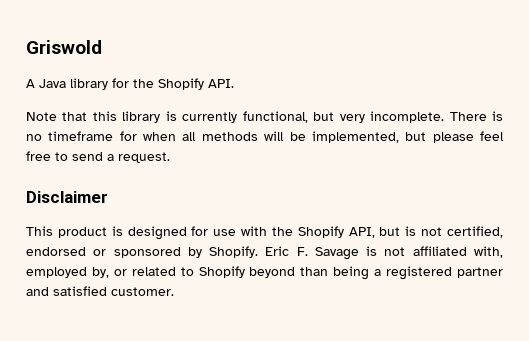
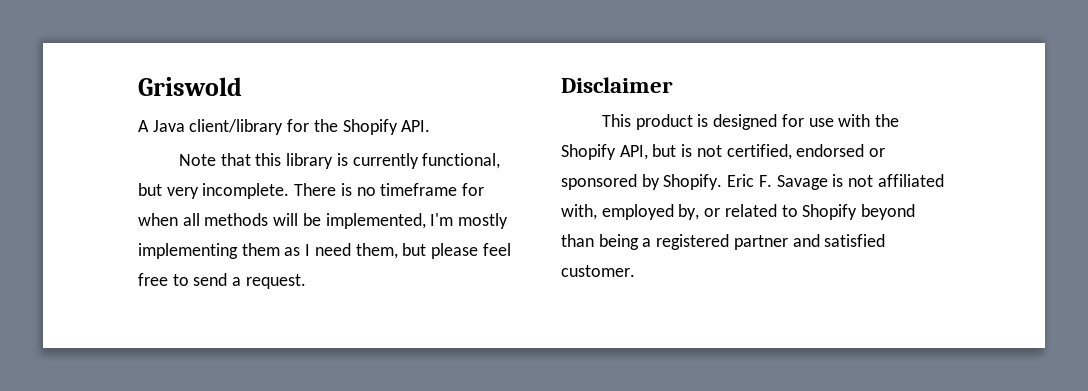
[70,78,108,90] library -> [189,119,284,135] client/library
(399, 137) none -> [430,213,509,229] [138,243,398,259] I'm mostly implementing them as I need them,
^^^^^^^^^^^^^^^^
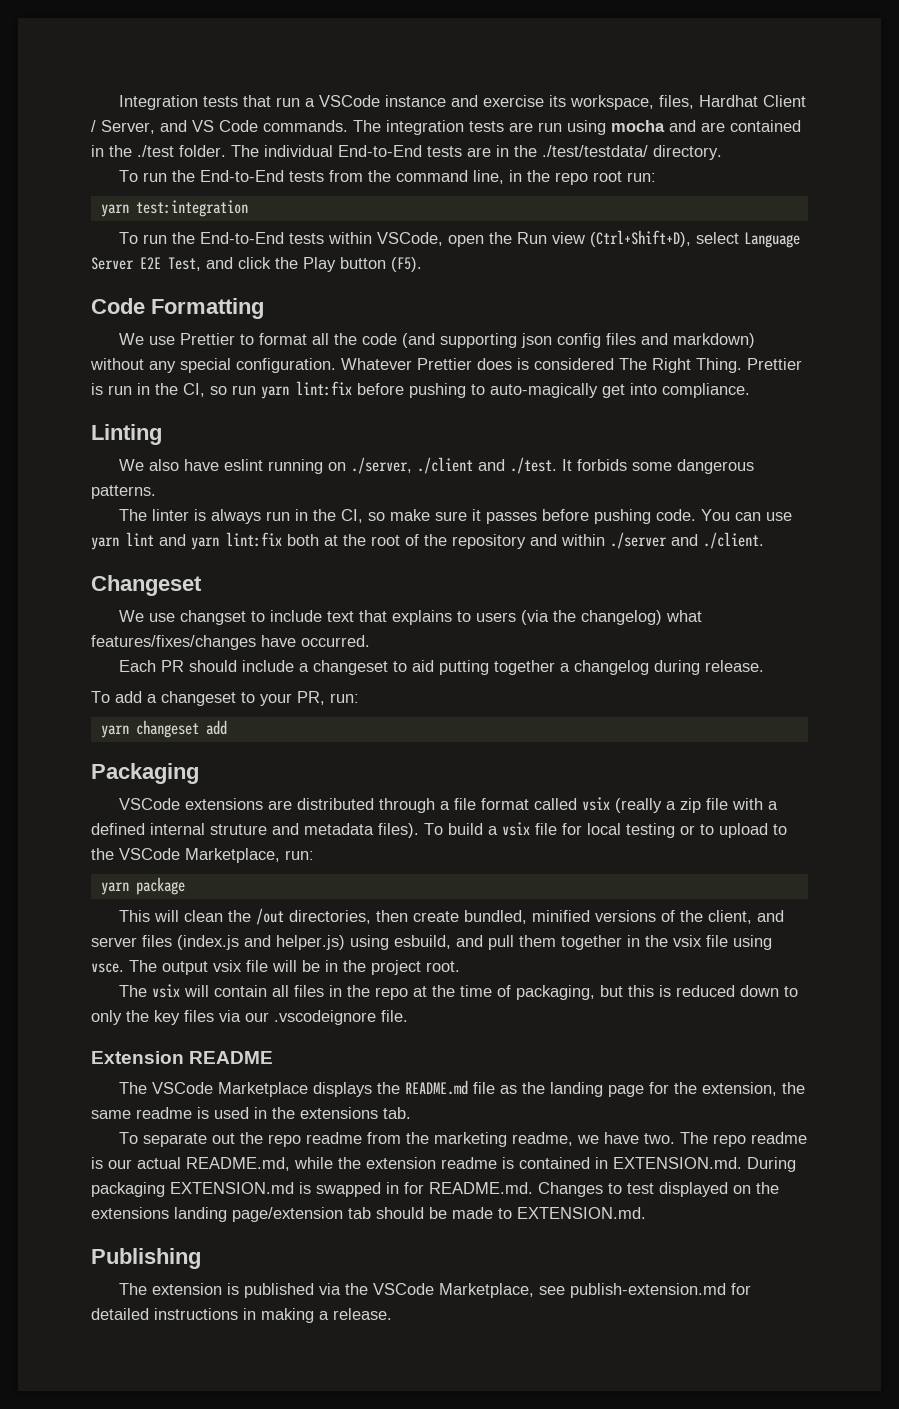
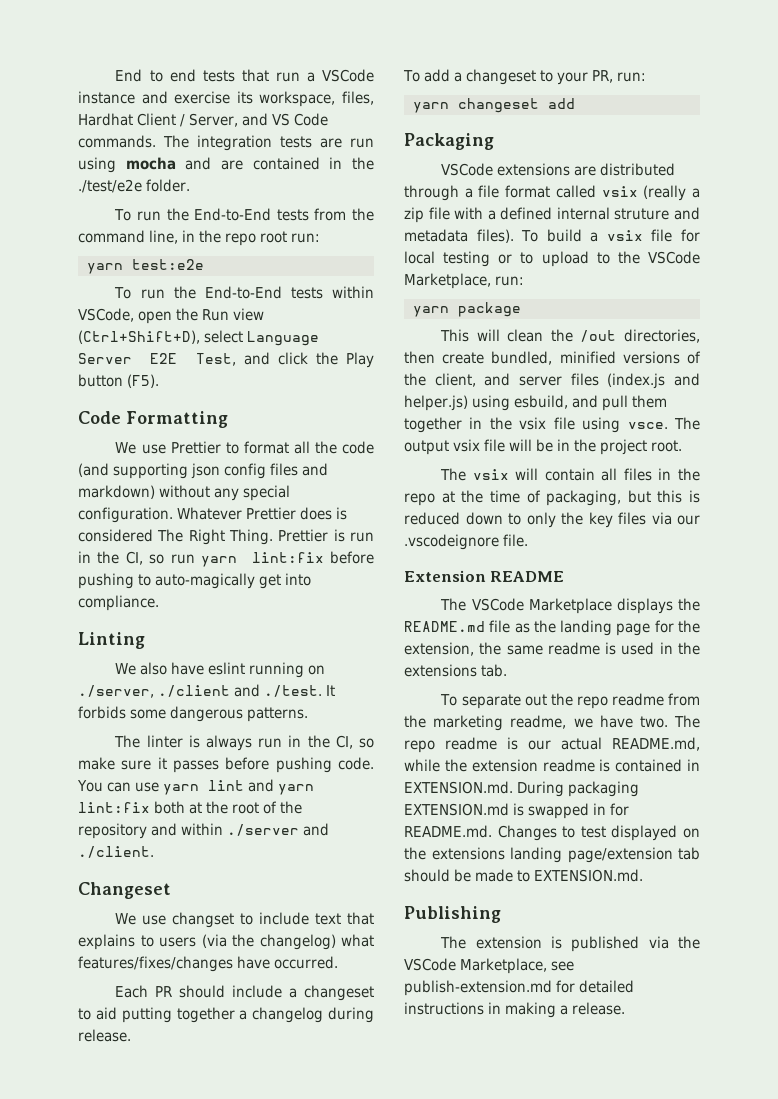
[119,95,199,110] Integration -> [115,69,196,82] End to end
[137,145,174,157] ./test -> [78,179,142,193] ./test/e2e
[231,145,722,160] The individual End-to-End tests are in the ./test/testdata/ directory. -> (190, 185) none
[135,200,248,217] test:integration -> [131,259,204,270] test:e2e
^^^^^^^^^^^^^^^^
• **YOUR INSTRUCTIONS**: Using the data above, reproduce exactly the lines between those holding "[137,145,174,157] ./test ->" and "[135,200,248,217] test:integration ->", inclusive, and no others.

• **RESPONSE BELOW**:
[137,145,174,157] ./test -> [78,179,142,193] ./test/e2e
[231,145,722,160] The individual End-to-End tests are in the ./test/testdata/ directory. -> (190, 185) none
[135,200,248,217] test:integration -> [131,259,204,270] test:e2e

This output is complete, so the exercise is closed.